«С начала 1987 года Далида находилась в состоянии депрессии, однако не прекращала творческую деятельность: изредка появлялась на телевидении, в конце апреля дала последний концерт в Анталье. Внешне для поклонников и простого зрителя ничего не предвещало трагедии. Однако певица всё острее ощущает своё одиночество и всё чётче осознаёт, что, добившись невероятного успеха, она потерпела фиаско в личной жизни: у неё нет ни мужа, ни ребёнка, годы начинают тяготить её. В ночь со 2 на 3 мая 1987 года Далида покончила жизнь самоубийством, приняв большую дозу снотворного и запив его виски. На столе осталась записка: «Жизнь для меня стала невыносимой. Простите меня». 7 мая отпевание в церкви Мадлен и похороны певицы на кладбище Монмартр приобрели поистине национальный масштаб — проститься с легендой пришёл практически весь Париж».
В этот момент Инга раздвоилась. Одна Инга леденела от того, как много Харон понял про Елизавету Сухову — намного больше, чем понимала про неё сама Инга. Ей хотелось забиться в угол, удалиться из группы, захлопнуть оба ноутбука — свой и Штейна — и больше никогда не возвращаться к этой теме. Потому что даже под прикрытием выдуманной личности она чувствовала свою уязвимость. Она боялась, что её не хватит на тщательное обдумывание каждого слова, на точное попадание в образ, что она проколется, сорвётся и одновременно с этим — проникнется его безумными идеями. Вторая была спокойна и восхищалась Хароном. И эта вторая Инга смотрела на текст предсмертной записки Далиды, приведённой в Википедии, обдумывала свои дальнейшие действия и набирала номер Эдика.
Слушая гудки, она скачала из фотобанка ещё одну фотографию «Суховой». На всякий случай проверила, кто эта женщина в реальности: французская модель на пенсии, умерла от рака поджелудочной железы три года назад. Инга грустно подумала, что хотя бы здесь она никому ненароком не навредит.

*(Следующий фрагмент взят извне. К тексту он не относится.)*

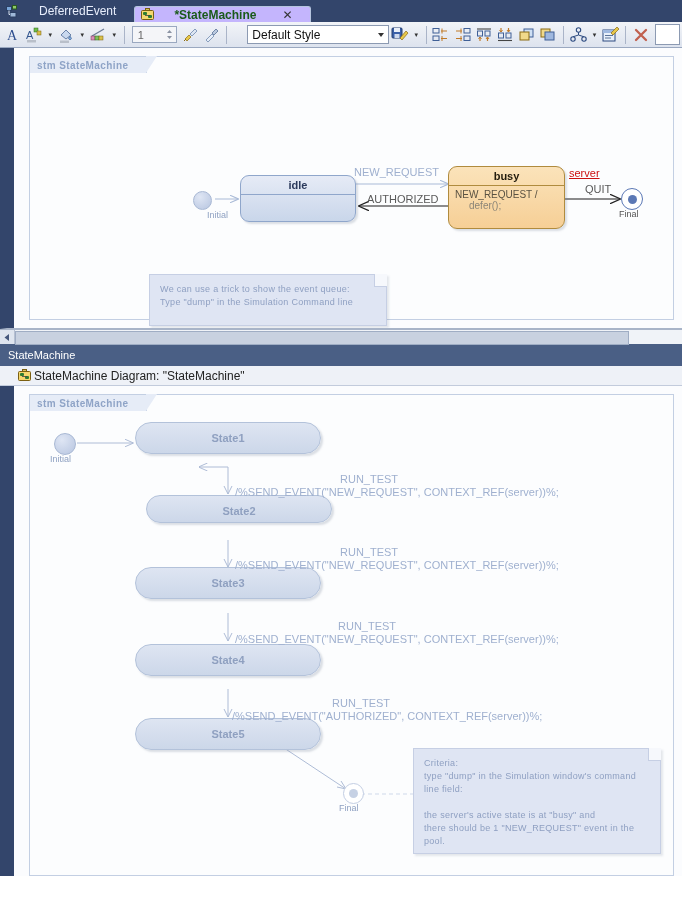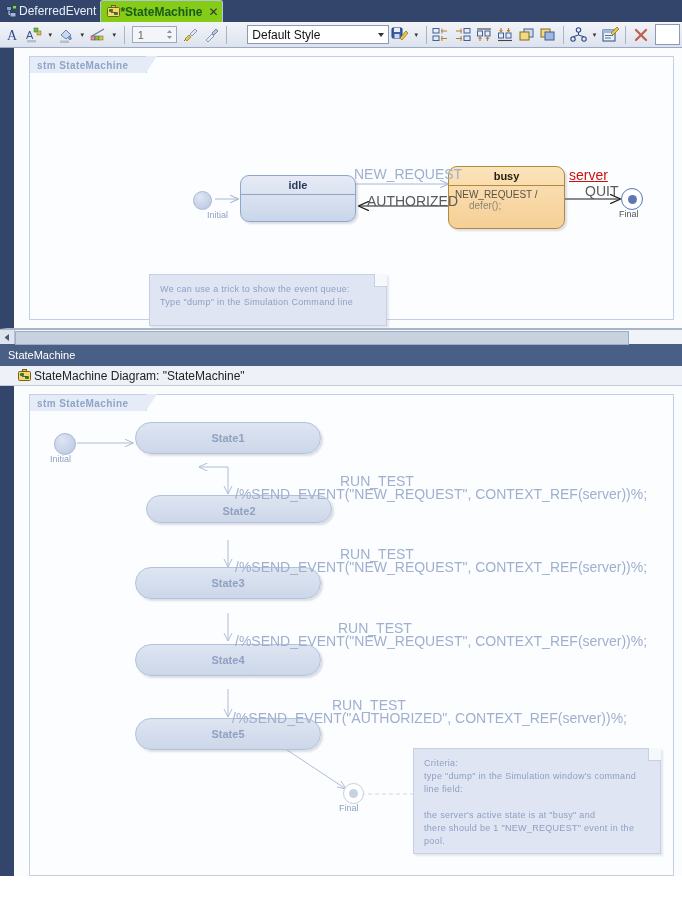"DeferredEvent" .tab { gap: 0 -> 20px; padding: 0 4px 0 6px -> 0 18px 0 6px }
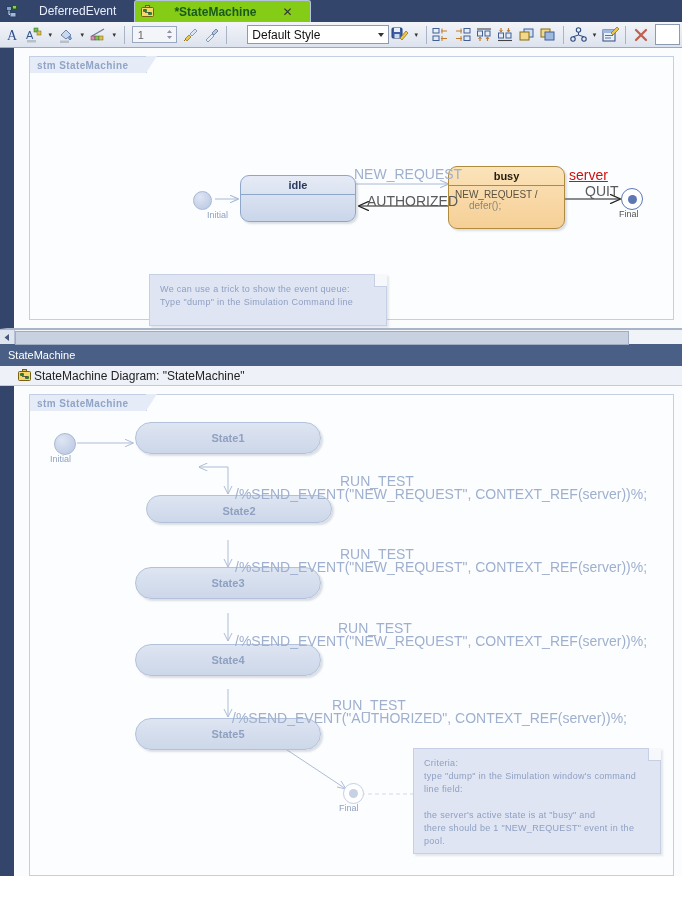"*StateMachine" .tab.active { background: #84cc16 -> #c4b5fd; height: 22px -> 16px }
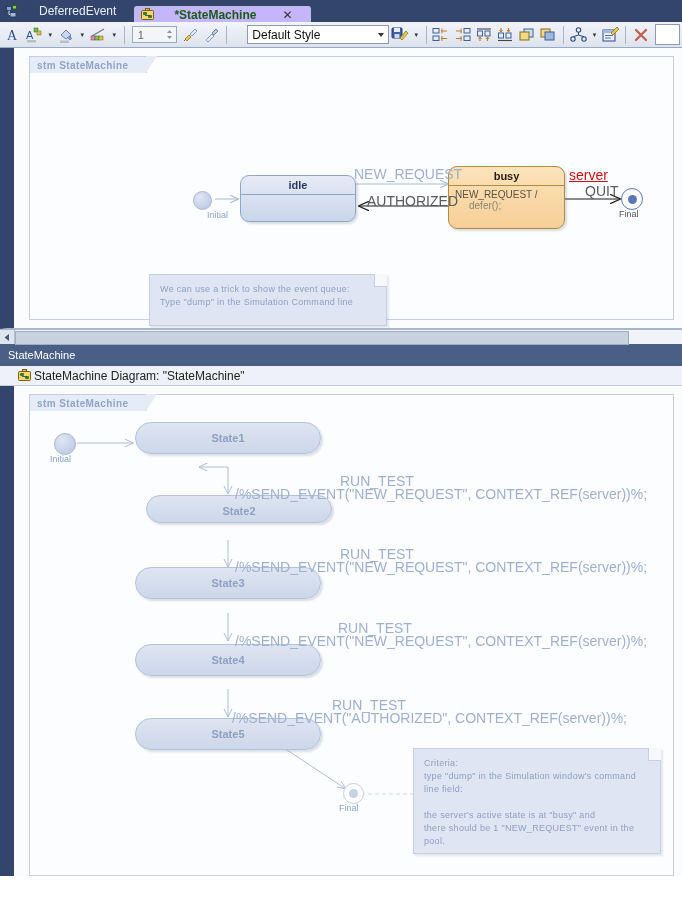"NEW_REQUEST" .elabel { font-size: 14px -> 11px }
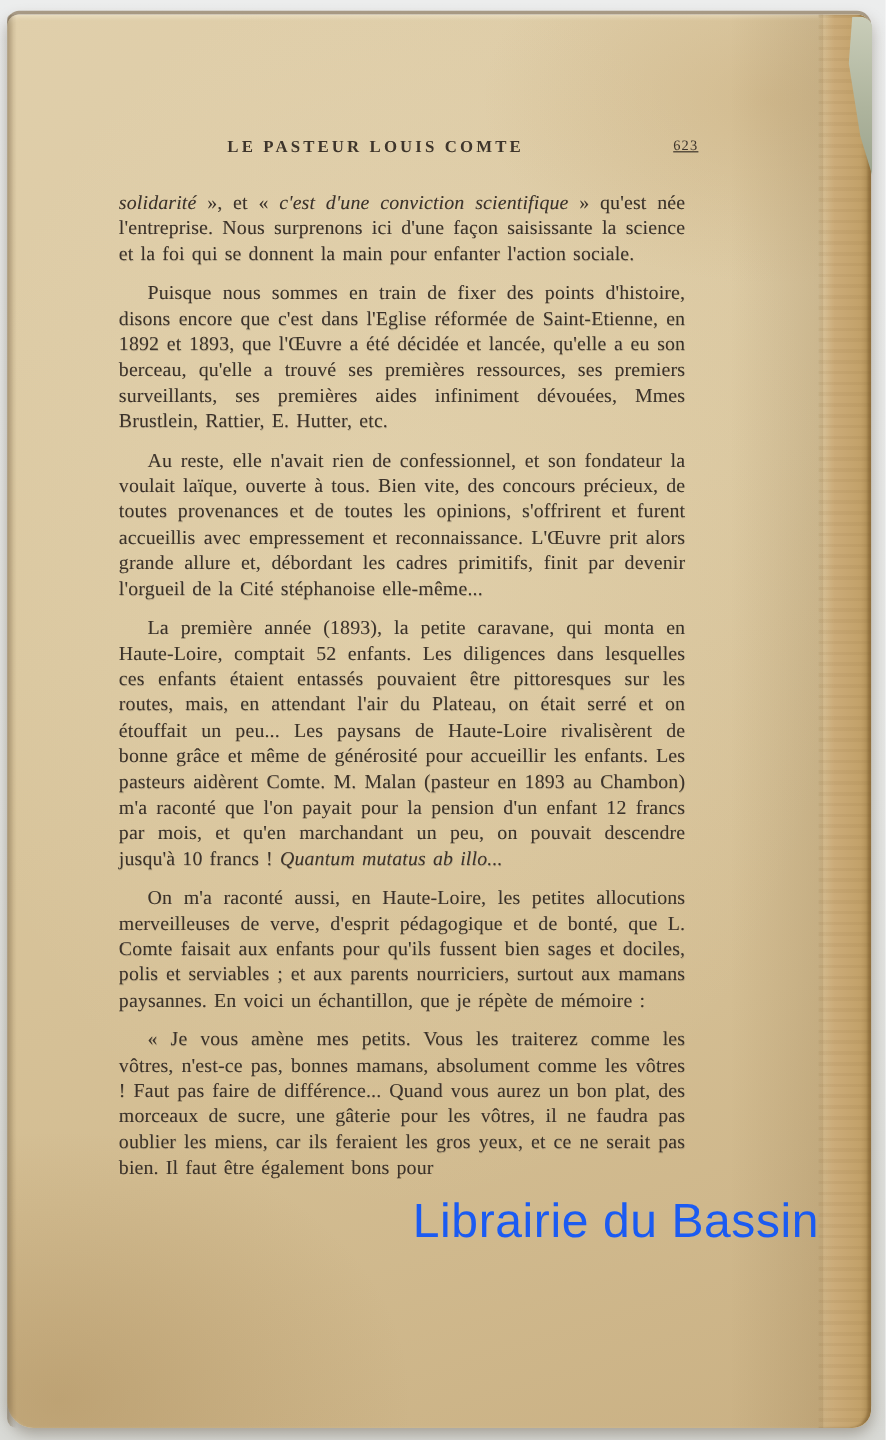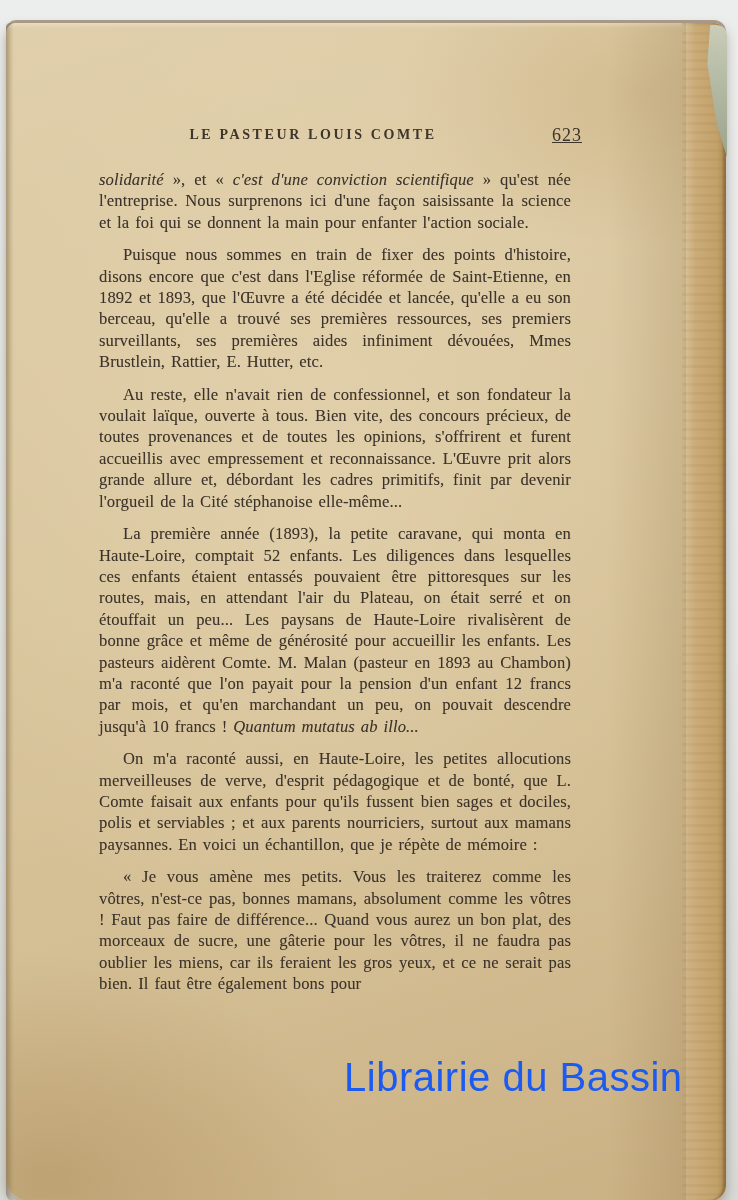"LE PASTEUR LOUIS COMTE" .page { top: 23px -> 12px }
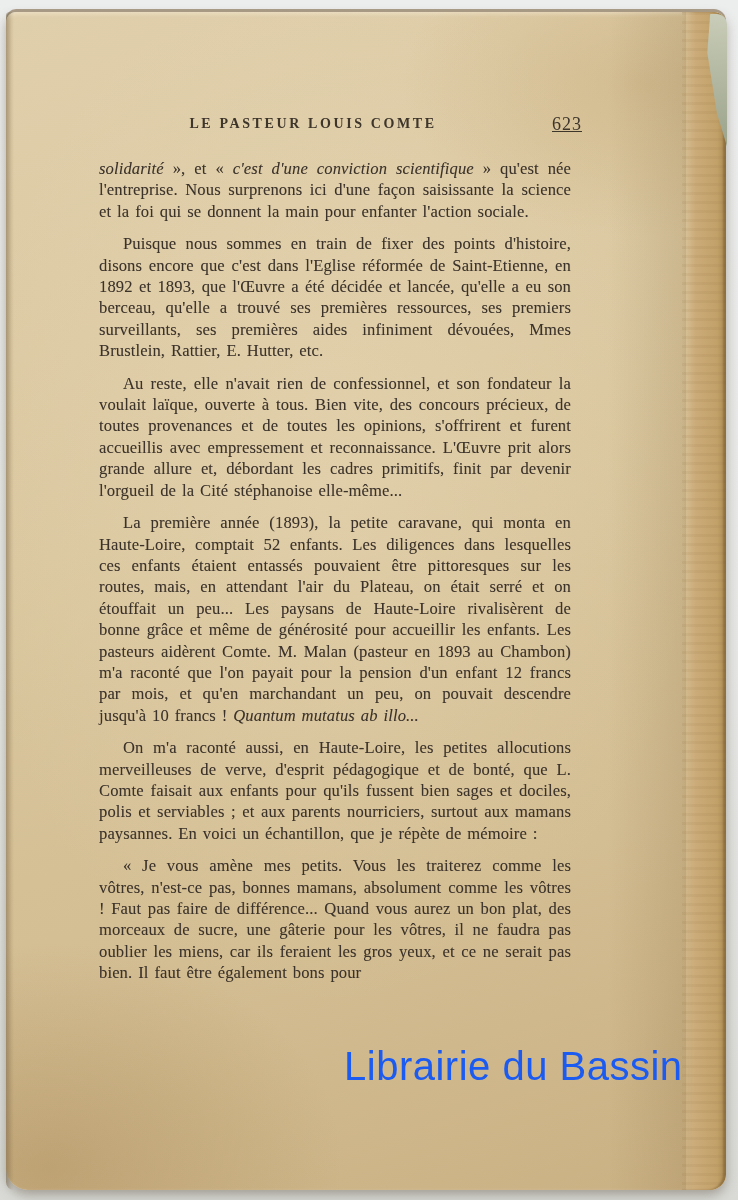"623" .page-number { font-size: 18px -> 12px }
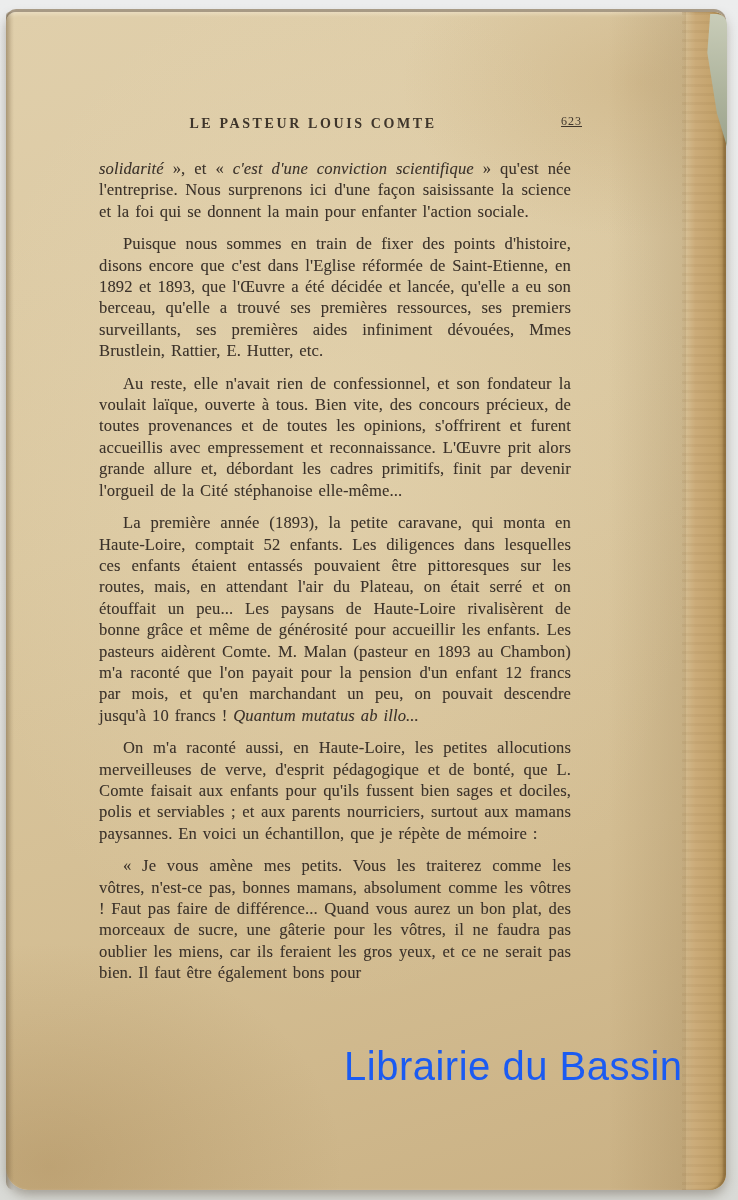"Librairie du Bassin" .watermark { margin-top: 48px -> none }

— Инга! Рад слышать! — Эдик почти кричал в трубку. Она улыбнулась: ей нравился его раскатистый бархатный голос, особенно как он звучал по телефону. Ей нравилась его ровная радость, когда она звонила, его стабильное чувство, которое не смогло изменить ни её замужество, ни Катя, ни любовники, ни возраст.
— Привет, как же я соскучилась! — выпалила она и сразу поняла, что Эдик на том конце трубки замер.
— Ты звучишь иначе, — сказал он после паузы. — Ты никогда раньше не говорила, что соскучилась. А голос такой тревожный. Что случилось?
И тут её прорвало. Она поняла, что давно надо было позвонить Эдику и рассказать ему всё. Она говорила и говорила, останавливалась, плакала, закуривала и снова продолжала. Три раза прерывалась связь, но он перезванивал. Никто и никогда в жизни не умел её слушать так, как Эдик. Даже в его молчании на том конце трубки она ощутила живое, деятельное сочувствие.
На ноутбуке квакнуло сообщение. «Анна Адлер приняла ваш запрос на дружбу. Теперь вы друзья Nасвязи». Инга слушала Эдика и смотрела на открытое окошко мессенджера: «Анна печатает…»
Анна:
«Добрый день! Мы знакомы?»
— Слушай, мне тут ответила сестра Вениамина Адлера, — сказала Инга, — того, который йог и юрист.
— Который от истощения? — уточнил Эдик.
— Именно.
— Назначай ей встречу. Обязательно. Подожди. С какого аккаунта ты посылала ей запрос?
— Конечно, с фейкового.
— Это очень нехорошо. — Эдик напрягся. — Проще простого проверить, кто у человека в друзьях Nасвязи. А если твой Харон узнает, что Сухова задружилась со всеми родственниками людей, погибших в его группе, у него возникнут подозрения.
— Я совсем не подумала об этом. — Ингу бросило в жар. — Так что мне делать?
— Договорись о встрече и скорее убери её из друзей, — сказал Эдик. — Потом перезвони или напиши мне. Я поеду с тобой.
— Хорошо. — Инга тут же стала печатать, руки дрожали. — Спасибо тебе, Эдик. Спасибо. Я напишу тебе.